> Required action
Please determine the number of lines in the material below that contain the word "appbar", and state it alone.

> Source material
+===+

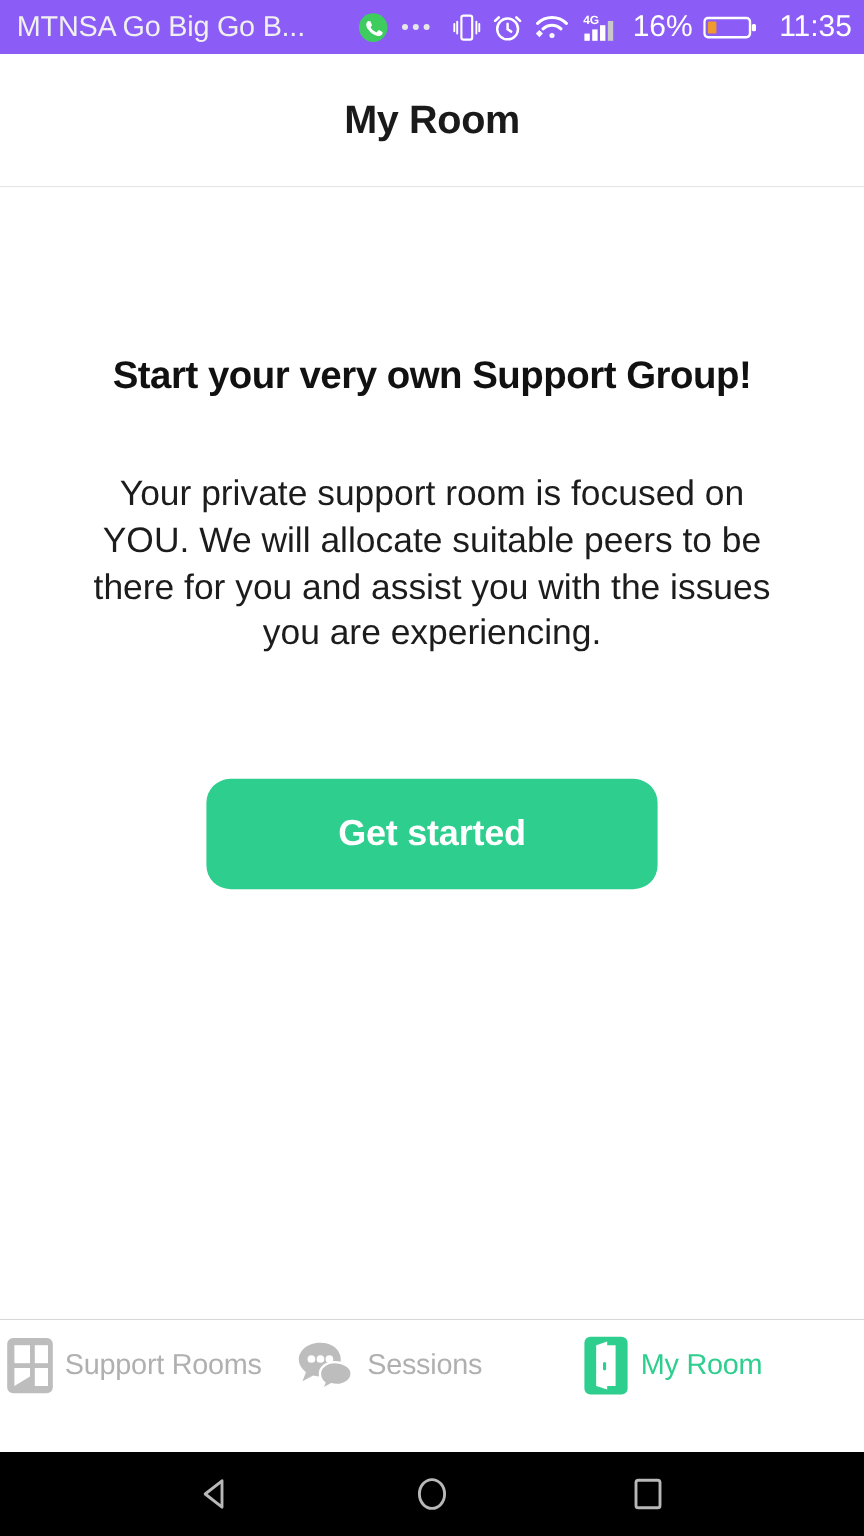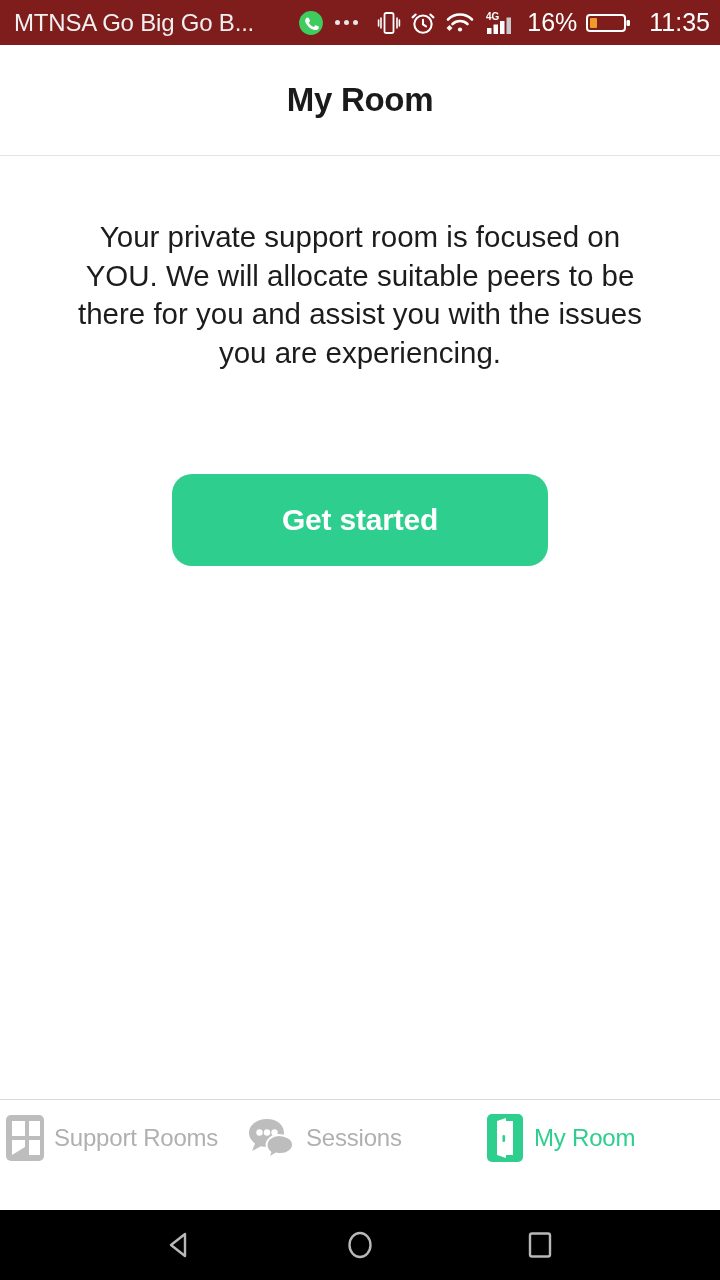--- a/index.html
+++ b/index.html
@@ -8,21 +8,21 @@
     font-family:"Liberation Sans", sans-serif;
     background:#ffffff;
     overflow:hidden;
     display:flex;
     flex-direction:column;
   }
 
   
   .statusbar {
     height:45px;
-    background:#7f1d1d;
+    background:#8b5cf6;
     display:flex;
     align-items:center;
     padding:0 10px 0 14px;
     flex:none;
     color:#ffffff;
     justify-content:center;
   }
   .sb-carrier {
     font-size:24px;
     letter-spacing:-0.2px;
@@ -216,20 +216,21 @@
 
     <span class="sb-time">11:35</span>
   </div>
 </div>
 
 <div class="appbar">
   <div class="appbar-title">My Room</div>
 </div>
 
 <div class="content">
+  <div class="headline">Start your very own Support Group!</div>
   <div class="para">Your private support room is focused on YOU. We will allocate suitable peers to be there for you and assist you with the issues you are experiencing.</div>
 
   <div class="cta-wrap">
     <button class="cta">Get started</button>
   </div>
 </div>
 
 <div class="tabbar">
 
   <div class="tab">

+===+

> Result below
2